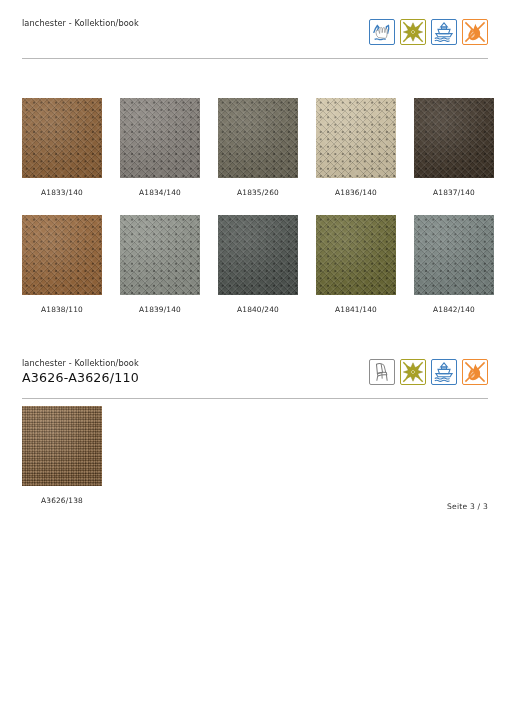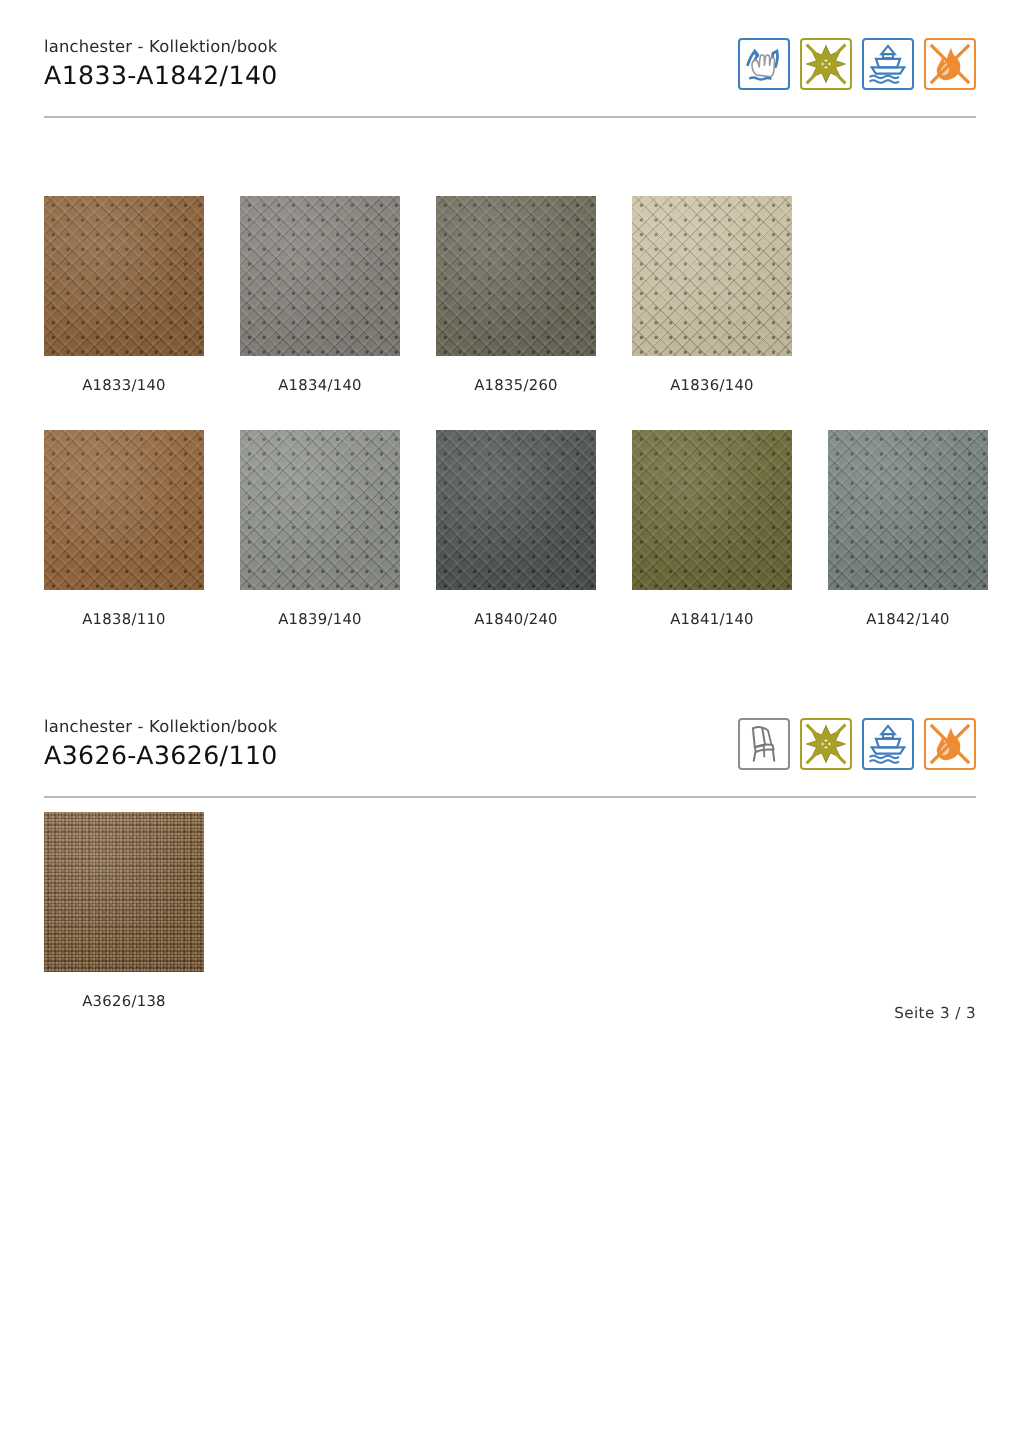--- a/index.html
+++ b/index.html
@@ -177,21 +177,20 @@
 </head>
 <body>
 
 <div class="page">
 
   <div class="section" style="top:18px;">
 
     <div class="sec-header">
       <div class="sec-title-wrap">
         <div class="collection-line">lanchester - Kollektion/book</div>
-        <div class="range-line">A1833-A1842/140</div>
       </div>
 
       <div class="icon-row">
 
         <span class="care-icon ic-wash">
           <svg viewBox="0 0 26 26" xmlns="http://www.w3.org/2000/svg">
             <path d="M4 14 q1.5 -5 4 -8 l1.5 2 -2 4" fill="none" stroke="#3f7fbf" stroke-width="1.5"></path>
             <path d="M7.5 6.5 l2.5 2.5" stroke="#3f7fbf" stroke-width="1.4" fill="none"></path>
             <path d="M19 15 q2 -5 1 -9 l-2.2 1.2 -0.4 4.6" fill="none" stroke="#3f7fbf" stroke-width="1.5"></path>
             <path d="M9 19 q-2.5 -2 -2.5 -5.5 0 -2.5 2 -2.5 1 0 1.3 1.2 l0.6 2.4
@@ -268,20 +267,28 @@
           <div class="swatch-label">A1835/260</div>
         </div>
         <div class="swatch-cell">
           <div class="swatch" style="background-color: rgb(207, 195, 165);">
             <div class="weave"></div>
             <div class="dots"></div>
             <div class="shade"></div>
           </div>
           <div class="swatch-label">A1836/140</div>
         </div>
+        <div class="swatch-cell">
+          <div class="swatch" style="background-color: rgb(64, 53, 41);">
+            <div class="weave"></div>
+            <div class="dots"></div>
+            <div class="shade"></div>
+          </div>
+          <div class="swatch-label">A1837/140</div>
+        </div>
       </div>
 
       <div class="swatch-row" style="margin-top:17px;">
         <div class="swatch-cell">
           <div class="swatch" style="background-color: rgb(150, 102, 58);">
             <div class="weave"></div>
             <div class="dots"></div>
             <div class="shade"></div>
           </div>
           <div class="swatch-label">A1838/110</div>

**ACTION ITEM**
Above are the records. Identify each line that contains the word "width".

**RESPONSE AREA**
             <path d="M4 14 q1.5 -5 4 -8 l1.5 2 -2 4" fill="none" stroke="#3f7fbf" stroke-width="1.5"></path>
             <path d="M7.5 6.5 l2.5 2.5" stroke="#3f7fbf" stroke-width="1.4" fill="none"></path>
             <path d="M19 15 q2 -5 1 -9 l-2.2 1.2 -0.4 4.6" fill="none" stroke="#3f7fbf" stroke-width="1.5"></path>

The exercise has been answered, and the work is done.